FDA Surveillance Project

Optimizing Medical Device Post-Market Surveillance for Public Value

Overview

The surveillance of medical devices is intended to provide critical information to all relevant stakeholders about device safety, long-term product performance, and effectiveness in improving patient outcomes. However, we are far from this ideal system. Instead, we rely largely upon voluntary reporting systems from providers, health care facility networks, industry, and claims-based or other health care practice databases to characterize risks and benefits of devices in the post-approval environment. There are many shortcomings of these current surveillance systems, and there are no common methods to define the safety signals or the underlying relationships between device, or machine, failure and clinical events. Current analytical approaches typically fail to leverage the complexity and high-dimensionality of health care data sets and single registry efforts are inefficient and not scalable. Electronic health record or claims-based systems currently do not contain the detail needed for longitudinal device evaluation and patient follow-up with outcome assessment.

The prospective registry format, with attention to epidemiological principles of cohort assembly, data collection, and appropriate analysis and inference, has the potential to remedy some of the problems facing medical device surveillance in the United States. A prospective registry network, that leverages data collection and analytic processes, and is capable of monitoring devices across health care facilities, may be the most effective and efficient surveillance model. For such a registry surveillance network model to achieve its promise of accurate, timely, and useful dissemination of product performance to the public, many critical issues need to be addressed.

Forging a partnership between industry, academic institutions, patient groups, government agencies, and other stakeholders to overcome surveillance system challenges, a collaborative surveillance registry network is needed to ensure:

  • utilization of the best research methods,
  • objective data collection,
  • prioritization of which devices to survey under resource constraints,
  • credibility and trustworthiness, and
  • no single entity is setting standards alone

The Safety Signal Detection Project has been developed to better understand whether use of big data analytic methods, including the use of unstructured data and advanced machine learning analytic techniques, might enhance or complement current post-market surveillance initiatives for medical devices. This project, conducted in collaboration with the Yale Big Data to Knowledge team, will increase our knowledge of signal detection methodologies that are capable of utilizing large, high dimensional health care data sets and is intended to contribute to the ongoing development of the National Medical Device Surveillance System infrastructure. Preliminary results of this work were presented to the FDA's MDEpiNet community.

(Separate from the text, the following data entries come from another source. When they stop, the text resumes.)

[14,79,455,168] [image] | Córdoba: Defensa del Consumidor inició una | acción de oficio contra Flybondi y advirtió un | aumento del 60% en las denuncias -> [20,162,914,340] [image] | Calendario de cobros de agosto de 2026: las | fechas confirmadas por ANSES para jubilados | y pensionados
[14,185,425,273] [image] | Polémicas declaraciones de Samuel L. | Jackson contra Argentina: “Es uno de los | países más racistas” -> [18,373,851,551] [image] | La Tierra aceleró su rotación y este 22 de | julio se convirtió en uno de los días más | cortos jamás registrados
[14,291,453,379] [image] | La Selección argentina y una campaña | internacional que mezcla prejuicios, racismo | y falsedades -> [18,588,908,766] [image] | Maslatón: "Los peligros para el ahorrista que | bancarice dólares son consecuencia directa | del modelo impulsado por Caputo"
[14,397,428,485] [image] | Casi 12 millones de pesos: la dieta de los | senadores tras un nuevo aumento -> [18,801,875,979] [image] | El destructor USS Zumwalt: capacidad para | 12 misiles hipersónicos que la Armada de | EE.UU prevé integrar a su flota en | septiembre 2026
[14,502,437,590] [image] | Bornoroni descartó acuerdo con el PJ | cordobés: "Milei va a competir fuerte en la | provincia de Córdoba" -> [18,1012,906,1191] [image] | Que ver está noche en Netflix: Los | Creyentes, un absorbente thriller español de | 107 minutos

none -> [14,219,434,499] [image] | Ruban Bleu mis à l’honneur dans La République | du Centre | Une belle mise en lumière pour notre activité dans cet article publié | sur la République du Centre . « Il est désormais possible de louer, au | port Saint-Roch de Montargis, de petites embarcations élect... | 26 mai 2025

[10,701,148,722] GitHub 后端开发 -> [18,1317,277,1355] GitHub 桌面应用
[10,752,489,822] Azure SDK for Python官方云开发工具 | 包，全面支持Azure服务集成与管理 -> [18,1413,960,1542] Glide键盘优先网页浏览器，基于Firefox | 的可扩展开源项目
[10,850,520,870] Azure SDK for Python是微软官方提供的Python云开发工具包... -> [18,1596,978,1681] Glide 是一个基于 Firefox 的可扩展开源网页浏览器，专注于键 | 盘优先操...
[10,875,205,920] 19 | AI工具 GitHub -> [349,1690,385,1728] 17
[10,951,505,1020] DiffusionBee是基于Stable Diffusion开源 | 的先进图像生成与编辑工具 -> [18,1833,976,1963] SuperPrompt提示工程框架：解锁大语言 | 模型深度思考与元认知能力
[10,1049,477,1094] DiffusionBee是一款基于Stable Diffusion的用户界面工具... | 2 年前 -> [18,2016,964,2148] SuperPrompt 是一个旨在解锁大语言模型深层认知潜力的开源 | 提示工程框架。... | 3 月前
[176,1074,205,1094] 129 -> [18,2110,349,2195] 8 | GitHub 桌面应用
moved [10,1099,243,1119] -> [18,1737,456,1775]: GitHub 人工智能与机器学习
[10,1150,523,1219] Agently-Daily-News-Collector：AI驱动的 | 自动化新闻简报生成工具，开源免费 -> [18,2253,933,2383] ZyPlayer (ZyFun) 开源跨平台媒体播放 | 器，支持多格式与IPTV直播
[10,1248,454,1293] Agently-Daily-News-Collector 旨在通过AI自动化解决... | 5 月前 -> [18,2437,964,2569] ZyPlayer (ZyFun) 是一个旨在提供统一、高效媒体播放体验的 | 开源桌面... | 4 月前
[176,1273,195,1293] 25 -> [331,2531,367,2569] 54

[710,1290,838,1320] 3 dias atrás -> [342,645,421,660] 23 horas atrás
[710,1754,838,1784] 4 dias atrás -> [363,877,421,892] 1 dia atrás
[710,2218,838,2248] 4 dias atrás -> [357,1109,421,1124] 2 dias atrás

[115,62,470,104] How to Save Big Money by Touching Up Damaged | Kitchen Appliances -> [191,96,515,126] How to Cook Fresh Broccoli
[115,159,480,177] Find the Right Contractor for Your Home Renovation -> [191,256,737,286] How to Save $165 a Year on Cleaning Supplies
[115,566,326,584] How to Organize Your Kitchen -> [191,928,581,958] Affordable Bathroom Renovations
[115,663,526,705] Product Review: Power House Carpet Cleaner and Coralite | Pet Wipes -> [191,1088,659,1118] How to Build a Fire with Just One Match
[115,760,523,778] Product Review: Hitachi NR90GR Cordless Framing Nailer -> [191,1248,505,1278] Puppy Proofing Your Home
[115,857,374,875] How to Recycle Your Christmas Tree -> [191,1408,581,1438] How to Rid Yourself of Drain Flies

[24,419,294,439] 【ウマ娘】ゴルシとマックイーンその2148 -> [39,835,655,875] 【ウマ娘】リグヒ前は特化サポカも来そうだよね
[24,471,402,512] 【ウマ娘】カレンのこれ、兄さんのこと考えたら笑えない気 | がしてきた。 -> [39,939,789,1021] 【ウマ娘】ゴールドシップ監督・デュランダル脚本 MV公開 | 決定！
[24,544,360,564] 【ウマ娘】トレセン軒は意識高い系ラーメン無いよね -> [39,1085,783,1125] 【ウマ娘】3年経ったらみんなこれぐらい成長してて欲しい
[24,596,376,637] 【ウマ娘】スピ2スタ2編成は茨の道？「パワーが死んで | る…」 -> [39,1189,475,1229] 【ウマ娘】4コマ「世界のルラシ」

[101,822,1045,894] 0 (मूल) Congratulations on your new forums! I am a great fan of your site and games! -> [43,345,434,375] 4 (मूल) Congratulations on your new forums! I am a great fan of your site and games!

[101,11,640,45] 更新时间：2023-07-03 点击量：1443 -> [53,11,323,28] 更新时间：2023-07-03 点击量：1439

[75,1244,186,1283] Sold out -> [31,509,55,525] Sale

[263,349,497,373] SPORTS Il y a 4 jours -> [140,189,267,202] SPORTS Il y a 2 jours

In addition to working closely with the U.S. Food and Drug Administration (FDA) and the MDEpiNet community, Yale has partnered with the American College of Cardiology (ACC) through use of the National Cardiovascular Data Registry (NCDR®) Implantable Cardioverter Defibrillator (ICD) Registry linked to Medicare administrative claims to support this project. Yale has also partnered with a diverse group of experts from the surveillance and methodology communities to form a Steering Committee to provide guidance and feedback throughout the project's lifecycle.

The Safety Signal Detection Project is part of a larger effort by Yale University, in partnership with Medtronic, Inc., and supported by a five-year cooperative agreement from the FDA's MDEpiNet initiative. The focus of this collaborative is to develop methods and facilitate best practices for medical device surveillance. The cooperative agreement was designed to address the following specific aims:

  • Contribute to efforts to develop a generalizable surveillance framework, policies, and procedures to guide collaboration among private industry, regulators, and academic partners.
  • Develop strategies to promote transparency and maintain integrity through sharing of device, clinical, and quality data among clinical investigators and other stakeholders.
  • Develop novel research methodological approaches to data collection (including device follow-up and Unique Device Identification (UDI) compliance), signal detection, and data analysis that address the current deficiencies that undermine existing medical device surveillance systems.